Source records
== Segment start ==
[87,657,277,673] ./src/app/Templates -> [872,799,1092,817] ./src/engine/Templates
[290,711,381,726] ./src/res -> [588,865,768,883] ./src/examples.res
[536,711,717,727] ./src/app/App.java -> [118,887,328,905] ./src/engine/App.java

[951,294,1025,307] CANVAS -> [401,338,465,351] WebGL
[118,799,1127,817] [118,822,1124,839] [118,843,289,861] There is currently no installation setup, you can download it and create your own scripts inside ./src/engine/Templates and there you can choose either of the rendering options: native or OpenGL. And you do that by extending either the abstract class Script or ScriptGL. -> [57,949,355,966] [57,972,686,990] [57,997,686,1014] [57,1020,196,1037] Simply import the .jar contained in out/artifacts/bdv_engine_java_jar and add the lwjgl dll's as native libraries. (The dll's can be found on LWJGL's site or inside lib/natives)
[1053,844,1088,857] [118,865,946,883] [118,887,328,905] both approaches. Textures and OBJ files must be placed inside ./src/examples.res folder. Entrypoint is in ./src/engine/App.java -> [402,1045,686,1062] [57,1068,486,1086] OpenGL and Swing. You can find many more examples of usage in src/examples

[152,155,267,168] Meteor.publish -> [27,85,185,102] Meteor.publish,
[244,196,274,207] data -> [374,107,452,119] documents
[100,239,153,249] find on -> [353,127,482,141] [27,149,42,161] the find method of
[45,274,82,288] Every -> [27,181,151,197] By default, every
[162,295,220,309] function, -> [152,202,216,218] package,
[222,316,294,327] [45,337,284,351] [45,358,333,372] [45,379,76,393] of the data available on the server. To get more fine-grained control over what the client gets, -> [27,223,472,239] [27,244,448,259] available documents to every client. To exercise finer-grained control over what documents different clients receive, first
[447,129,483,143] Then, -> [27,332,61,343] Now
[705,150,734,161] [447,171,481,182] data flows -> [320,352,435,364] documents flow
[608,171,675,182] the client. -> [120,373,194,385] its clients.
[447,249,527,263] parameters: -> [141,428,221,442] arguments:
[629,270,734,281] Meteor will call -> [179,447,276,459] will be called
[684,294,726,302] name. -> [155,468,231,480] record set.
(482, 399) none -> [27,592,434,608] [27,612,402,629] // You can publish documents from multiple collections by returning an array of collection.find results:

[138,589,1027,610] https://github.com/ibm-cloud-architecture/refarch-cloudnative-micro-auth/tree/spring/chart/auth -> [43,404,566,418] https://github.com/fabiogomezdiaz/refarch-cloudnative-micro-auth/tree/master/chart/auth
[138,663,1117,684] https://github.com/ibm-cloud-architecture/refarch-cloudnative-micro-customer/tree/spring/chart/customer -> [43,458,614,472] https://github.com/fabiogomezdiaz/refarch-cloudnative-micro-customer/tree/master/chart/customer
== Segment end ==
Give an exact transcription of the data shown above.

[87,657,277,673] ./src/app/Templates -> [872,799,1092,817] ./src/engine/Templates
[290,711,381,726] ./src/res -> [588,865,768,883] ./src/examples.res
[536,711,717,727] ./src/app/App.java -> [118,887,328,905] ./src/engine/App.java

[951,294,1025,307] CANVAS -> [401,338,465,351] WebGL
[118,799,1127,817] [118,822,1124,839] [118,843,289,861] There is currently no installation setup, you can download it and create your own scripts inside ./src/engine/Templates and there you can choose either of the rendering options: native or OpenGL. And you do that by extending either the abstract class Script or ScriptGL. -> [57,949,355,966] [57,972,686,990] [57,997,686,1014] [57,1020,196,1037] Simply import the .jar contained in out/artifacts/bdv_engine_java_jar and add the lwjgl dll's as native libraries. (The dll's can be found on LWJGL's site or inside lib/natives)
[1053,844,1088,857] [118,865,946,883] [118,887,328,905] both approaches. Textures and OBJ files must be placed inside ./src/examples.res folder. Entrypoint is in ./src/engine/App.java -> [402,1045,686,1062] [57,1068,486,1086] OpenGL and Swing. You can find many more examples of usage in src/examples

[152,155,267,168] Meteor.publish -> [27,85,185,102] Meteor.publish,
[244,196,274,207] data -> [374,107,452,119] documents
[100,239,153,249] find on -> [353,127,482,141] [27,149,42,161] the find method of
[45,274,82,288] Every -> [27,181,151,197] By default, every
[162,295,220,309] function, -> [152,202,216,218] package,
[222,316,294,327] [45,337,284,351] [45,358,333,372] [45,379,76,393] of the data available on the server. To get more fine-grained control over what the client gets, -> [27,223,472,239] [27,244,448,259] available documents to every client. To exercise finer-grained control over what documents different clients receive, first
[447,129,483,143] Then, -> [27,332,61,343] Now
[705,150,734,161] [447,171,481,182] data flows -> [320,352,435,364] documents flow
[608,171,675,182] the client. -> [120,373,194,385] its clients.
[447,249,527,263] parameters: -> [141,428,221,442] arguments:
[629,270,734,281] Meteor will call -> [179,447,276,459] will be called
[684,294,726,302] name. -> [155,468,231,480] record set.
(482, 399) none -> [27,592,434,608] [27,612,402,629] // You can publish documents from multiple collections by returning an array of collection.find results:

[138,589,1027,610] https://github.com/ibm-cloud-architecture/refarch-cloudnative-micro-auth/tree/spring/chart/auth -> [43,404,566,418] https://github.com/fabiogomezdiaz/refarch-cloudnative-micro-auth/tree/master/chart/auth
[138,663,1117,684] https://github.com/ibm-cloud-architecture/refarch-cloudnative-micro-customer/tree/spring/chart/customer -> [43,458,614,472] https://github.com/fabiogomezdiaz/refarch-cloudnative-micro-customer/tree/master/chart/customer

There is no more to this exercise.